LP: I’m not sure I’d say we have!  We are constantly exploring what the “right” balance is and there are certainly differing opinions.  It depends a lot on the pack and the experience you are trying to build.  Some packs need more clothes, some packs need more objects, some packs need more systems.  There isn’t a strict formula we can follow.  We have some tools to help us evaluate if we think we’re headed in the right direction and we use them often to drive conversation.
Game Packs were introduced as a medium between Stuff and Expansion packs in The Sims 4. What brought on this change to the way Maxis has produced games for The Sims, and has this helped the team release content that otherwise didn’t fit anywhere else?

LP: I’m really excited about Game Packs. It has given us a space that lets us go deeper on a feature we’d otherwise have to handle in an Expansion Pack but something too big to fit into a Stuff Pack.  When we’re building an Expansion Pack we like to offer a number of new experience, we want to create many ways to engage with that content.  With a Game Pack we can be really focused. This means get a chance to add more detail and more flavor than we might get to in an Expansion.  We’re just starting to scratch the surface of what Game Packs can be and I find that exciting!
How has the ability to multitask made developing The Sims 4 easier or harder?

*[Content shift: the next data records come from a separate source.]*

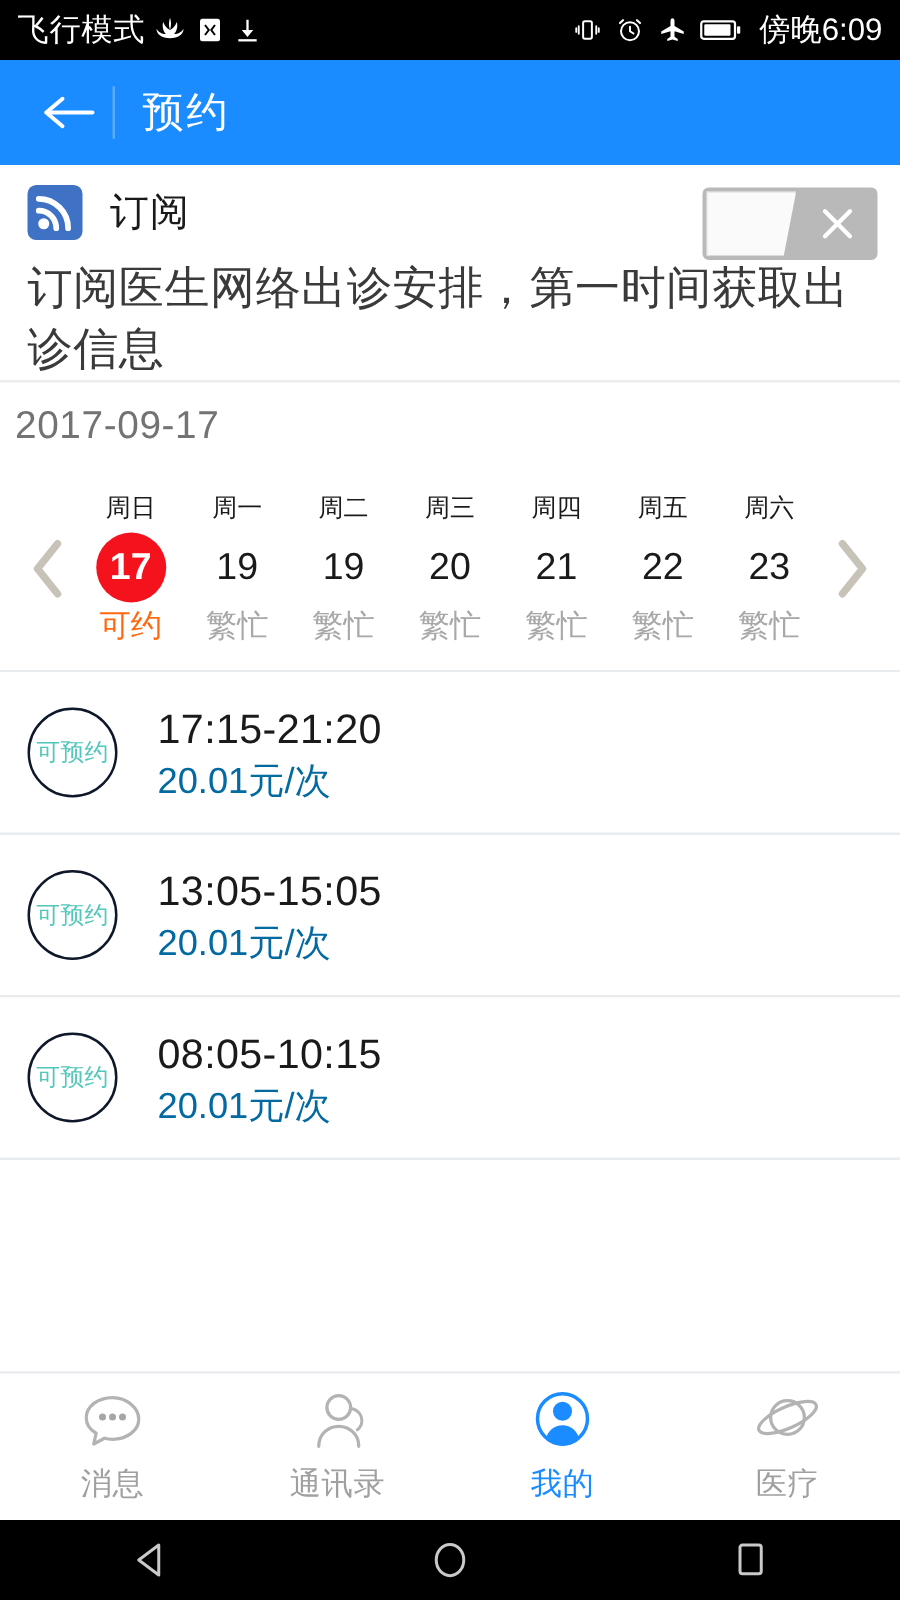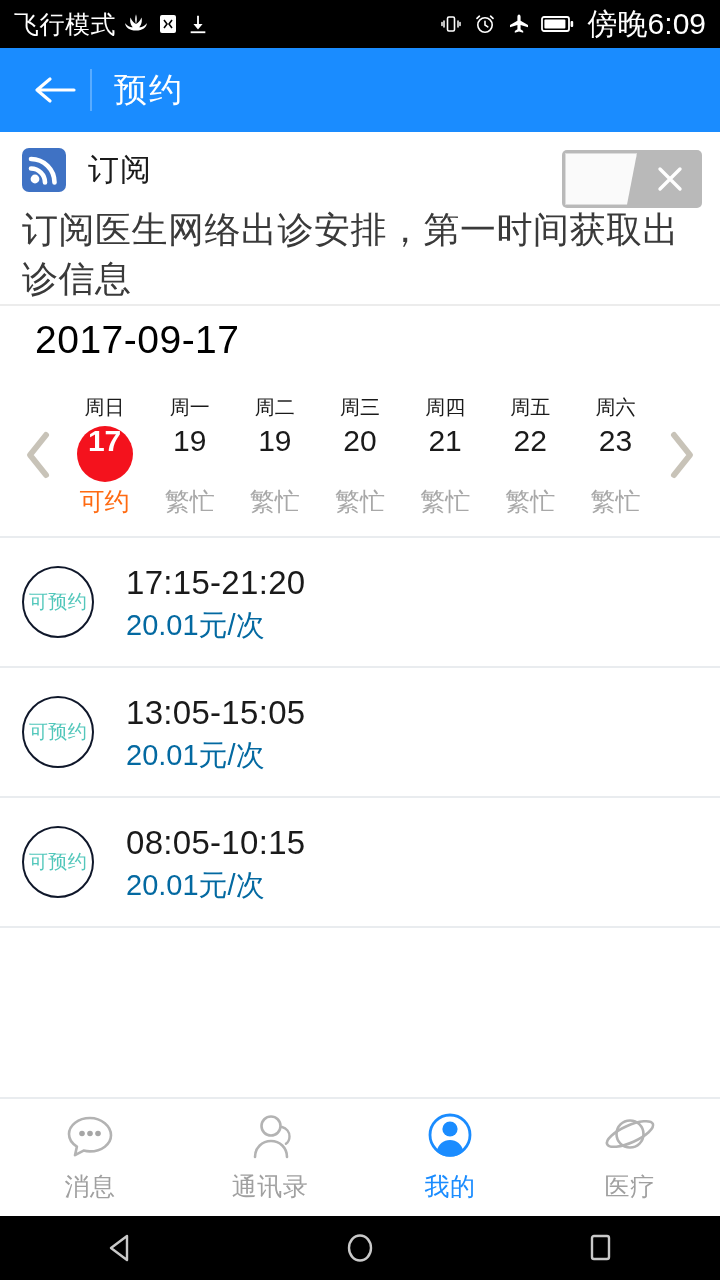--- a/index.html
+++ b/index.html
@@ -13,21 +13,21 @@
 
   
   .statusbar {
     height:48px; background:#000; color:#fff;
     display:flex; align-items:center; justify-content:space-between;
     padding:0 14px; flex:0 0 48px;
   }
   .sb-left { display:flex; align-items:center; gap:7px; }
   .sb-text { font-size:25px; letter-spacing:.5px; line-height:1; }
   .sb-right { display:flex; align-items:center; gap:10px; }
-  .sb-time { font-size:30px; line-height:1; margin-left:3px; }
+  .sb-time { font-size:25px; line-height:1; margin-left:3px; }
   .sb-ico { display:block; }
 
   
   .header {
     flex:0 0 84px; height:84px; background:#1a8cff;
     display:flex; align-items:center; padding-left:26px; position:relative;
   }
   .back-btn { width:58px; height:58px; display:flex; align-items:center; justify-content:center; }
   .hdr-divider { width:2px; height:42px; background:rgba(255,255,255,.28); margin:0 22px 0 6px; }
   .hdr-title { color:#fff; font-size:33px; letter-spacing:2px; }
@@ -47,30 +47,30 @@
     width:72px; height:52px; background:#fafafa; margin-left:3px;
     border:1px solid #dcdcdc;
     clip-path:polygon(0 0, 100% 0, 86% 100%, 0 100%);
   }
   .toggle .xmark { flex:1; display:flex; align-items:center; justify-content:center; }
 
   .hr-light { height:2px; background:#ececec; width:100%; }
   .hr-full  { height:2px; background:#e9ecef; width:100%; }
 
   
-  .date-label { flex:0 0 68px; display:flex; align-items:center; padding-left:35px;
-                font-size:39px; color:#000000; letter-spacing:.5px; }
+  .date-label { flex:0 0 68px; display:flex; align-items:center; padding-left:12px;
+                font-size:31px; color:#737373; letter-spacing:.5px; }
 
   
   .calendar { flex:0 0 162px; display:flex; align-items:center; padding:0 16px; }
   .cal-arrow { width:46px; flex:0 0 46px; display:flex; align-items:center; justify-content:center; }
   .cal-days { flex:1; display:flex; justify-content:space-around; align-items:center; }
   .cal-day { width:84px; display:flex; flex-direction:column; align-items:center; }
   .cal-dow { font-size:20px; color:#1a1a1a; line-height:1;text-align:center; }
-  .cal-num-wrap { height:56px; display:flex; align-items:flex-start; justify-content:center; margin:9px 0 7px; }
+  .cal-num-wrap { height:56px; display:flex; align-items:center; justify-content:center; margin:9px 0 7px; }
   .cal-num { font-size:30px; color:#1a1a1a; line-height:1; }
   .cal-day.selected .cal-num-wrap {
     width:56px; height:56px; border-radius:50%; background:#f4121d;
   }
   .cal-day.selected .cal-num { color:#fff; font-weight:bold; }
   .cal-state { font-size:25px; color:#a8a8a8; line-height:1; }
   .cal-day.selected .cal-state { color:#ff6a11; }
 
   
   .slots { background:#fff; }

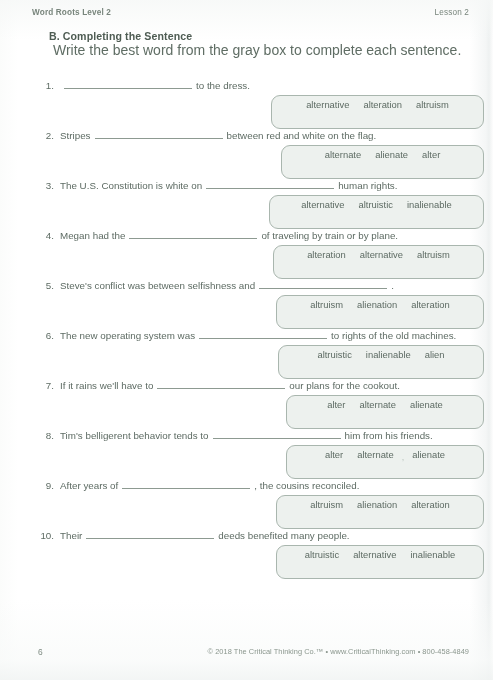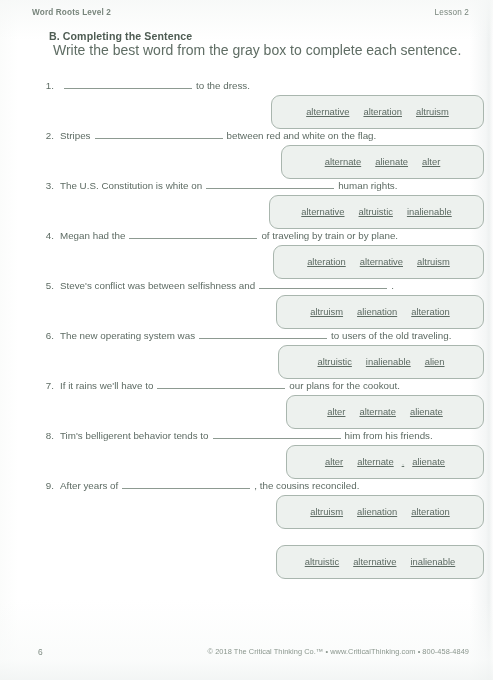--- a/index.html
+++ b/index.html
@@ -137,25 +137,24 @@
   .pill {
     position: absolute;
     right: 9px;
     top: 17px;
     height: 16px;
     box-sizing: border-box;
     border: 1px solid #a9b6ae;
     border-radius: 9px;
     background: #edf1ee;
     display: flex;
-    align-items: center;
+    align-items: flex-end;
     justify-content: center;
     padding: 16px 16px;
     white-space: nowrap;
-    text-decoration: underline;
   }
   .pill .opt {
     font-size: 9.4px;
     color: #5d6b63;
     line-height: 14px;
     padding: 0 7px;
   }
   .pill .artifact {
     font-size: 9px;
     color: #b9c4bc;
@@ -259,21 +258,21 @@
           <span class="opt">altruism</span>
           <span class="opt">alienation</span>
           <span class="opt">alteration</span>
         </div>
       </div>
       <div class="question">
         <div class="q-line">
           <span class="q-num">6.</span>
           <span class="q-pre">The new operating system was</span>
           <span class="q-blank"></span>
-          <span class="q-post">to users of the old traveling.</span>
+          <span class="q-post">to rights of the old machines.</span>
         </div>
         <div class="pill" style="width: 206px;">
           <span class="opt">altruistic</span>
           <span class="opt">inalienable</span>
           <span class="opt">alien</span>
         </div>
       </div>
       <div class="question">
         <div class="q-line">
           <span class="q-num">7.</span>
@@ -308,20 +307,26 @@
           <span class="q-blank"></span>
           <span class="q-post">, the cousins reconciled.</span>
         </div>
         <div class="pill" style="width: 208px;">
           <span class="opt">altruism</span>
           <span class="opt">alienation</span>
           <span class="opt">alteration</span>
         </div>
       </div>
       <div class="question">
+        <div class="q-line">
+          <span class="q-num">10.</span>
+          <span class="q-pre">Their</span>
+          <span class="q-blank"></span>
+          <span class="q-post">deeds benefited many people.</span>
+        </div>
         <div class="pill" style="width: 208px;">
           <span class="opt">altruistic</span>
           <span class="opt">alternative</span>
           <span class="opt">inalienable</span>
         </div>
       </div>
     </div>
 
   <div class="footer-page">6</div>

LP: Multitasking has made the biggest difference in how the Sims feel.  They seem more human, they seem more relatable.  I love that we have this technology at our disposal and can use it in cool new ways. It’s changed the way we work but not the kinds of experiences we want to deliver.
How important is implementing gameplay from other DLC into the new DLC? (i.e. Clubs Rules moving forward)

LP: We keep an eye out for this all the time.  We want all the content to complement and enhance each other.  We proactively look for ways to enable this but honestly the most creative gameplay comes from our players.  For something like Club Rules, we actually have a checkbox in our designs now that reminds us to ask “Can this be a club rule?”.
How difficult is creating new animations for all of the ages/lifestates? What determines whether or not a certain age group can use an object or feature?

LP: As with many of the things I’ve said about design above it has a lot to do with the gameplay experience we are trying to create.  This is another very subjective conversation on any particular feature.  There are many cases where sure, any age group COULD use an object, but should they? How would a different age use this object? Is it something that age would typically do?  Is the focus of this object on one age over another?  Why?  We have some tools that help share animations between adults and children but often we want to see a child interacting with something in a very different way than an adult might.  We talk about this case by case, there’s no standard answer or solution. In Dine Out we actually designed the color on menu interaction for children only.  We thought it was so fun though we decided we wanted to expand it to let Adults do it too.
What are the most challenging things you’ve ever worked on and why?

LP: User Interface always poses some of the most complicated challenges in our game.  How do we show you what you might want to find exactly when you want it? How do we build a flow that everybody can understand?  How do we explain things about the game without using too much text that somebody won’t read?  I’ve worked on a lot of Sims games and there is so much iteration and flux that goes into even the smallest piece of UI. It’s one of the most challenging pieces of development.
And finally, just for fun, who is your favorite pre-made character in the game, and why?

LP: I’ve always had a soft spot for Bella.  She’s pretty, she’s got attitude, she’s mysterious.  She’s been with us through so many games and was one of the first Sims my Sims ever met when I started playing the original Sims.
Gotta love Bella! Thank you very much Lyndsay for taking the time to give us an inside look at development on The Sims 4! Sul Sul!